**DATA TO PROCESS**
- - -

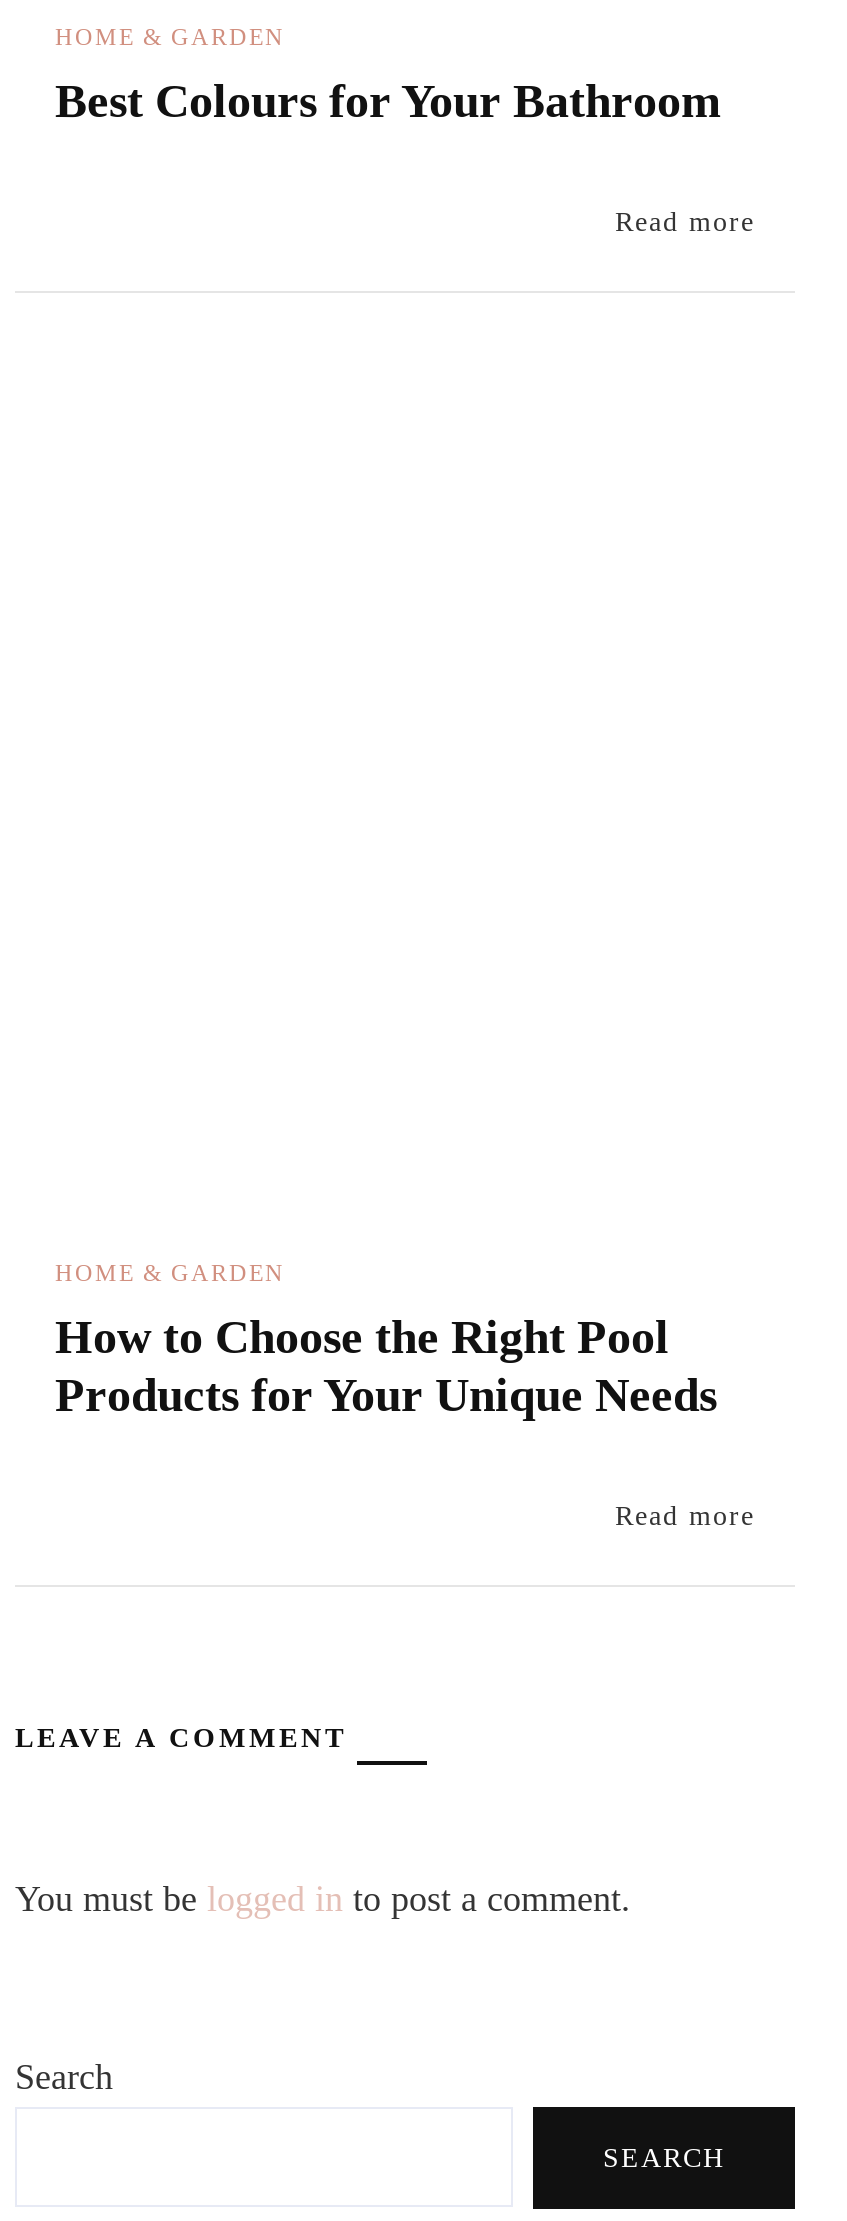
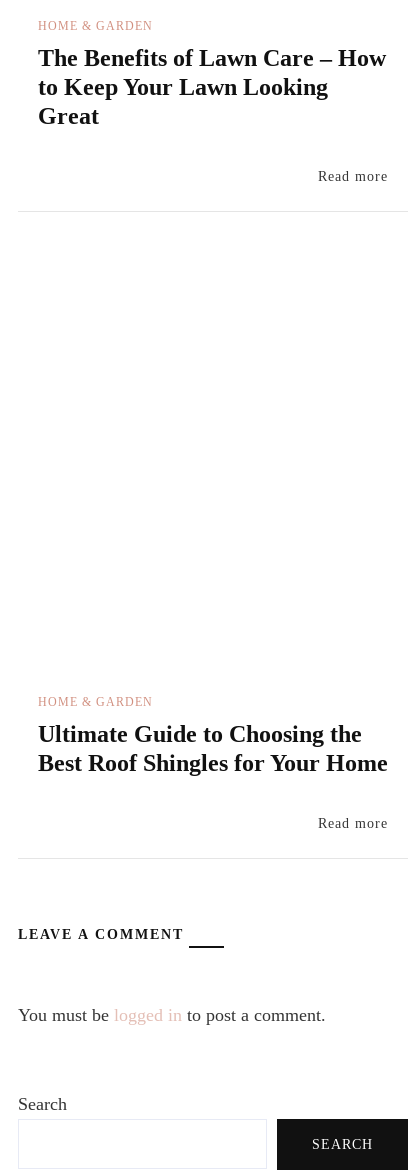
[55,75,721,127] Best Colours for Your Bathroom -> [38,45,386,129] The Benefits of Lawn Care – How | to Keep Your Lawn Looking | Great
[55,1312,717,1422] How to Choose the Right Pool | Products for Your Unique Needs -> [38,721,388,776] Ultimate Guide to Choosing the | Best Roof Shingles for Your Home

- - -

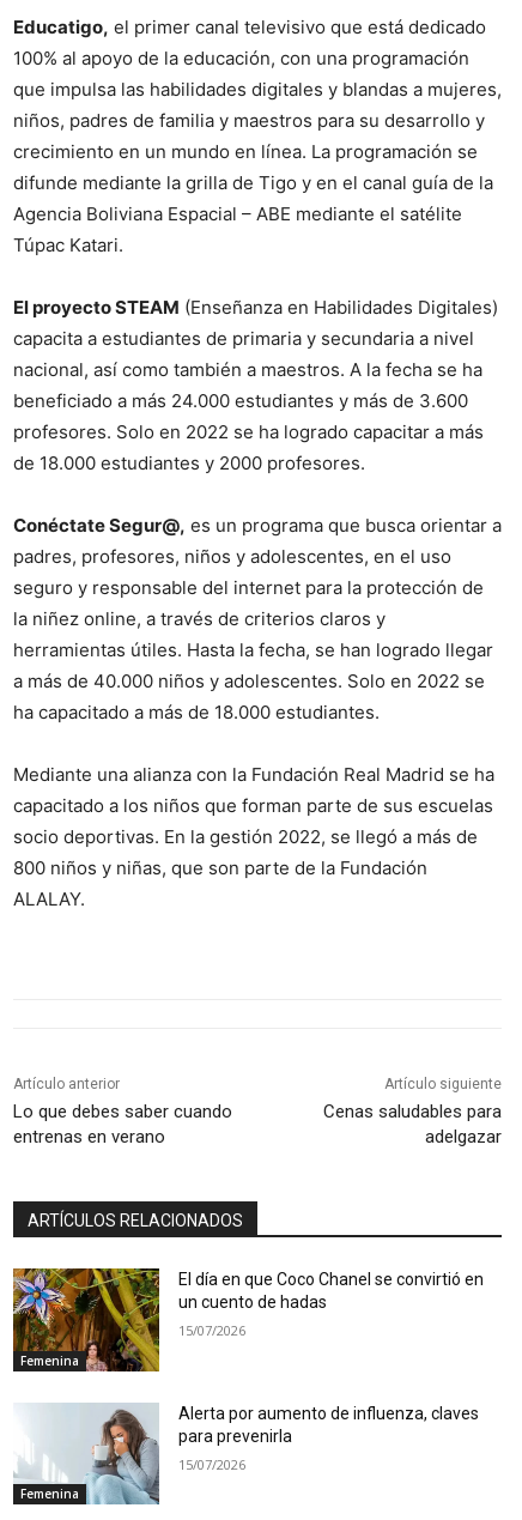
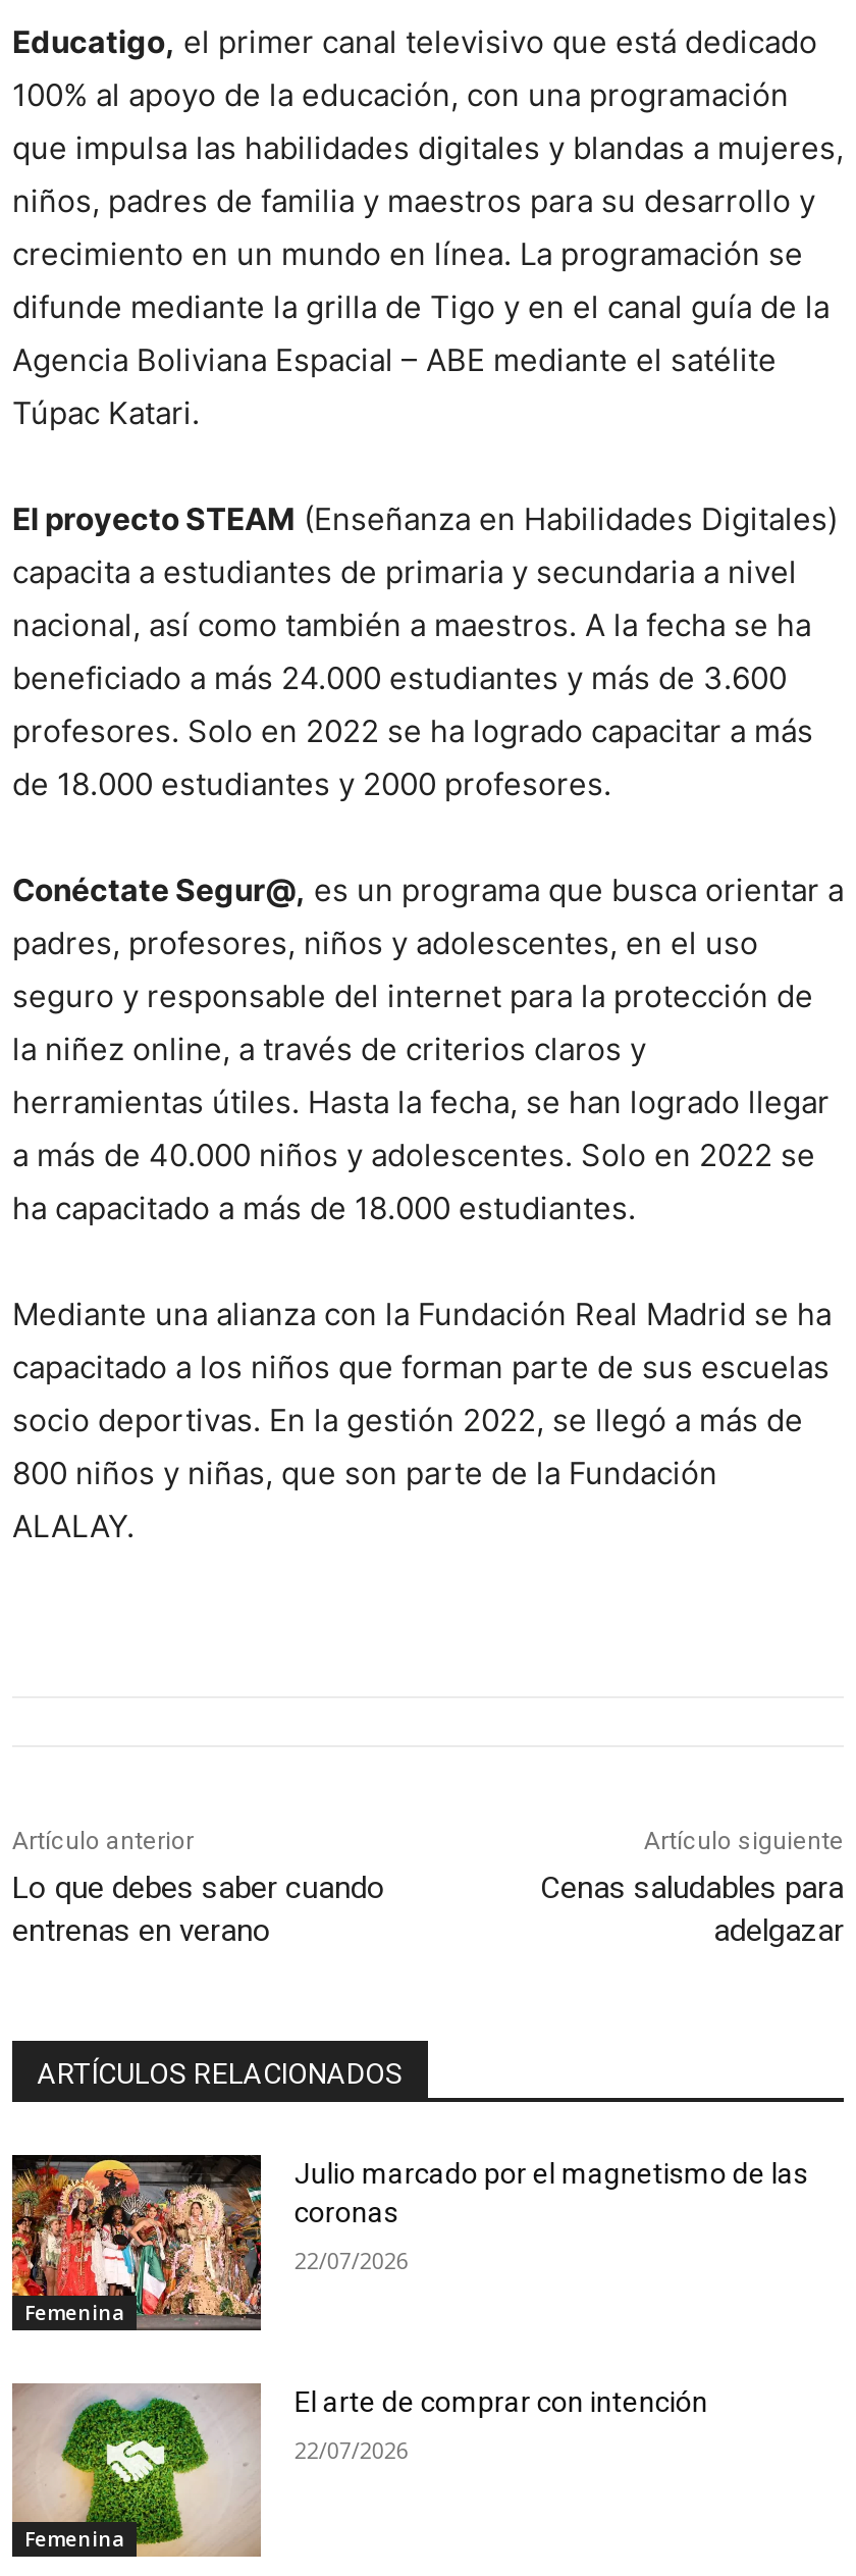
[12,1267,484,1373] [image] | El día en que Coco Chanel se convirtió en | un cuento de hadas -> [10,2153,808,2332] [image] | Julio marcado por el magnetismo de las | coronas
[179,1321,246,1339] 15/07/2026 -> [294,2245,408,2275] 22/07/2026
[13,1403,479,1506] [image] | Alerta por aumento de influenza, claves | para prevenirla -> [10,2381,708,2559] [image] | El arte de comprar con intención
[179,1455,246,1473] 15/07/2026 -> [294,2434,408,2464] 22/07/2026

- - -

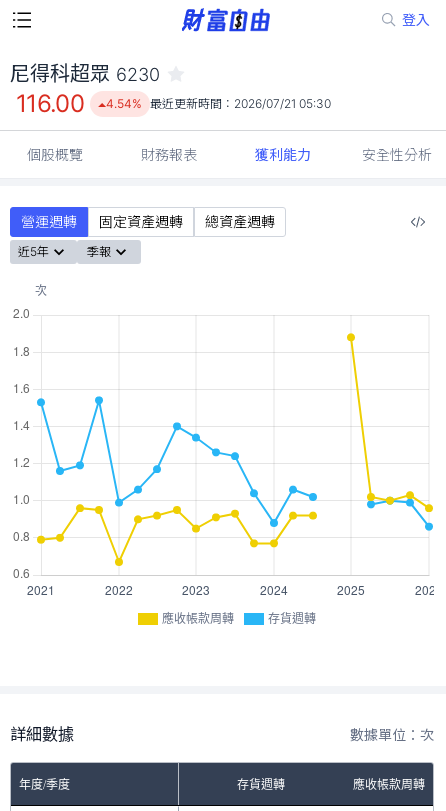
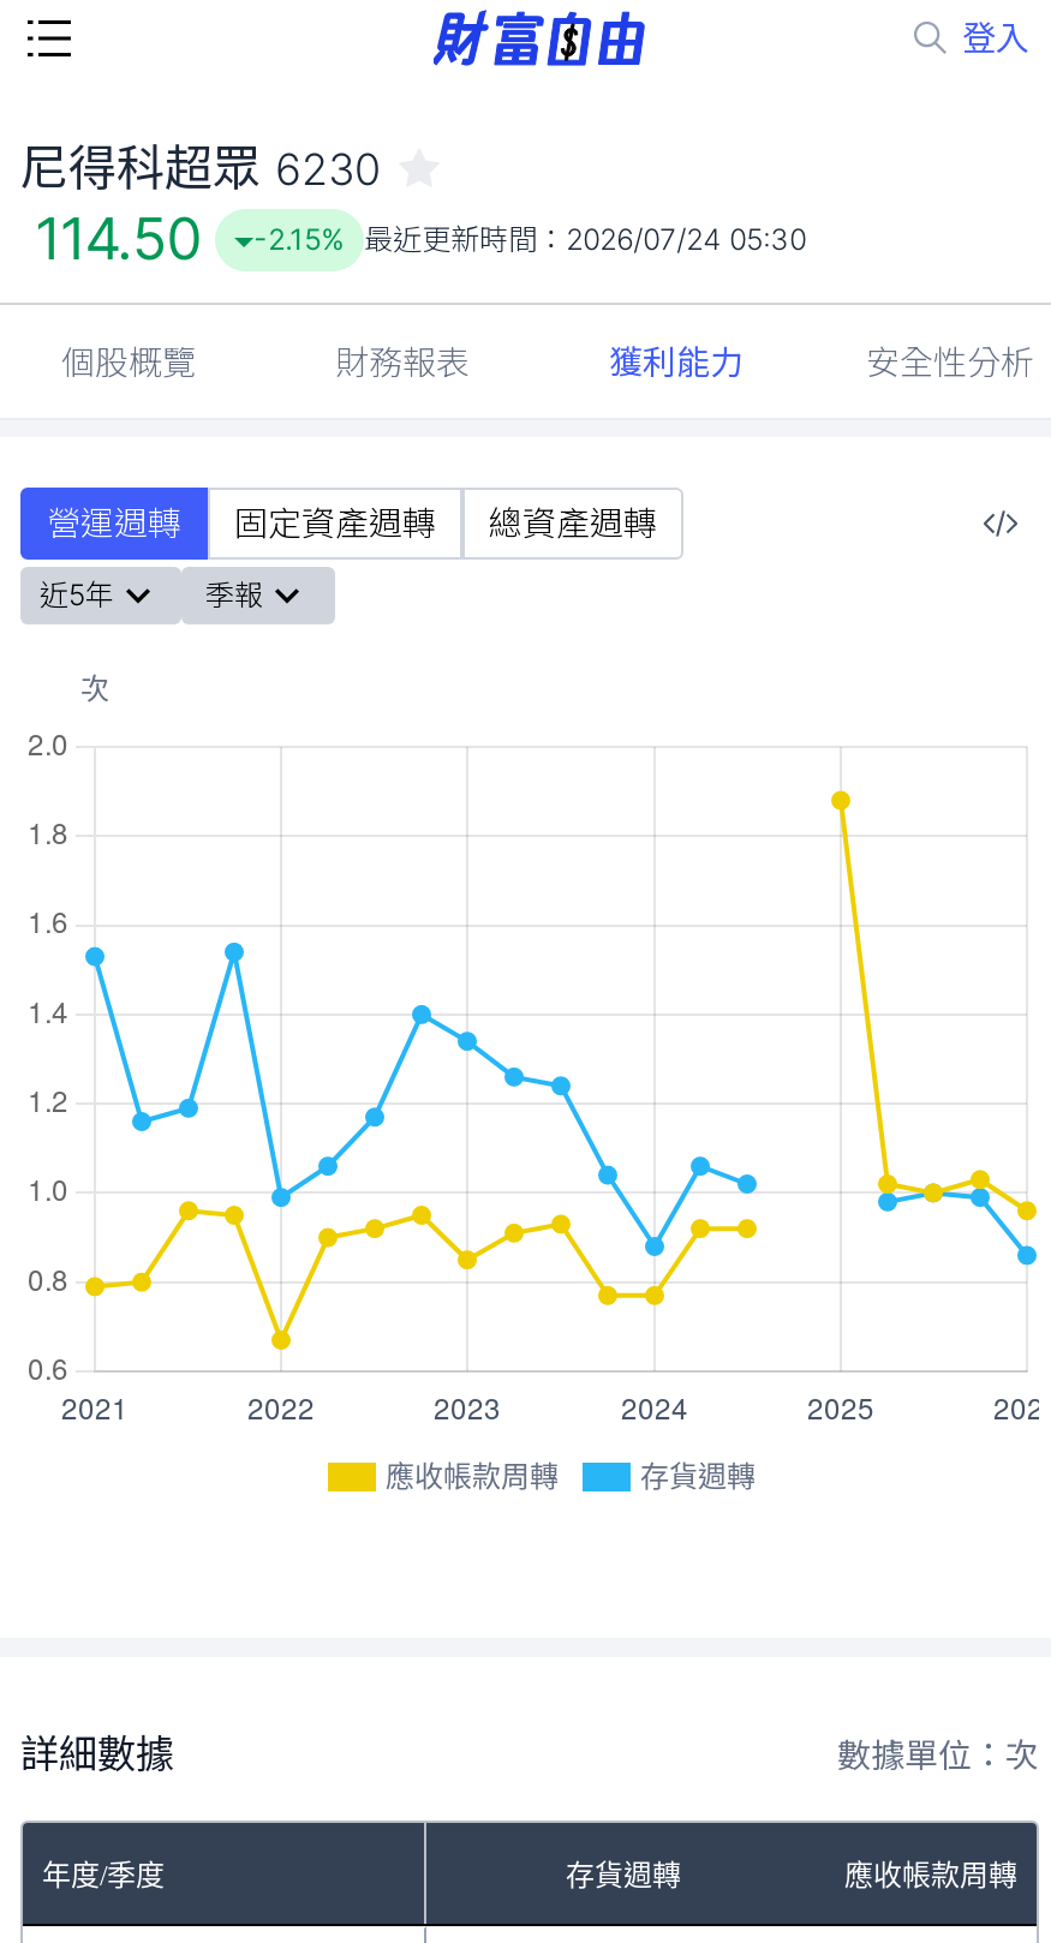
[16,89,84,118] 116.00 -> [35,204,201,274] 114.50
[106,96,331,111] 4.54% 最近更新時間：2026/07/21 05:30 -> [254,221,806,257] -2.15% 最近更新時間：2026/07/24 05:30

- - -

**ASSIGNMENT**
What lines of the data contain the string "Your"? List them.

**WRITTEN REPLY**
[55,75,721,127] Best Colours for Your Bathroom -> [38,45,386,129] The Benefits of Lawn Care – How | to Keep Your Lawn Looking | Great
[55,1312,717,1422] How to Choose the Right Pool | Products for Your Unique Needs -> [38,721,388,776] Ultimate Guide to Choosing the | Best Roof Shingles for Your Home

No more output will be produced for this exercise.